The phrase is found in Walter Benjamin as follows:

“In all mourning there is the deepest inclination to speechlessness, which is infinitely more than the inability or disinclination to communicate”.

This “infinitely more” is what the Hassidic masters were concerned with in their reading of this episode. The Tiferet Shelomo, also taking note of the unusual phrase, “Ken benot Zelophad dovrot” cited earlier, points out that the phrase is repeated in the epilogue to this story. The tribe of Joseph, to whom Zelophad was a card carrying member, was afraid that if all these daughters got land and married members of other tribes, the tribe as a whole would ultimately lose this territory.
This tribal claim of potential injustice was also brought by Moshe before God (ultimately, every new legal ruling, potentially opens up whole new legal readings requiring new definitions which may themselves require fine tuning), and God once again agreed, responding with the same phrase- “ken mateh Yosef medabrim“, correctly does the leadership of the tribe of Joseph speak, and suggested that to prevent this from occurring, the daughters of Zelophad should marry within their own tribe.

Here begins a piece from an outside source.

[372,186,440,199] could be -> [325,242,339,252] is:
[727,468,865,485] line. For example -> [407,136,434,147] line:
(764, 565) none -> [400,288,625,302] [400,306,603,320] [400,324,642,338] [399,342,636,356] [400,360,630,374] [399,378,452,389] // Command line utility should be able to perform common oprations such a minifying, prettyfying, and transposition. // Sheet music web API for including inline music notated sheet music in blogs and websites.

The Tiferet Shelomo sees an additional message regarding justice within this unusual language. He reminds us that the tribal ancestor, Joseph, was the archetype of the unjustly prosecuted victim, having been locked up on false charges in the Egyptian prisons for twelve long years. In our contemporary conceptions of righteousness, we imagine that being like a long suffering Joseph, who bore his travails with silence and faith, would be an image worthy of emulation, that we should learn to bear injustice silently. However, the Tiferet Shelomo suggests that the phrase attributed to God is meant to teach a very different response to injustice.
The Tiferet Shelomo states that the word “ken” used here, often translated as “correctly they spoke”, should be interpreted as “hooray, finally the people of Joseph are correctly responding”. God wanted Joseph to cry out, to protest the injustice which had been perpetrated upon him. Perhaps had Joseph done so, cried out in protest to the unfairness of contemporary legal corruption, the system might have been changed and society would have evolved differently.
These readings suggest that evils of the system need to be fought, resistance and transformation are the preferred response, “grinning and bearing it” is not an appropriate response when people are suffering. Thus, when finally the descendants of Joseph, the stoic bearer of injustice, learned to protest rather than mutely, “expressionlessly” accepting human suffering, God expresses relief.
Both of these episodes, that of Pinhas and that of the daughters of Zelophad, demonstrate that the newly freed slave people were ready to begin a new society- a new society not willing to tolerate injustice, whether it emerges from the surrounding society, or perhaps more importantly, from within its own leadership.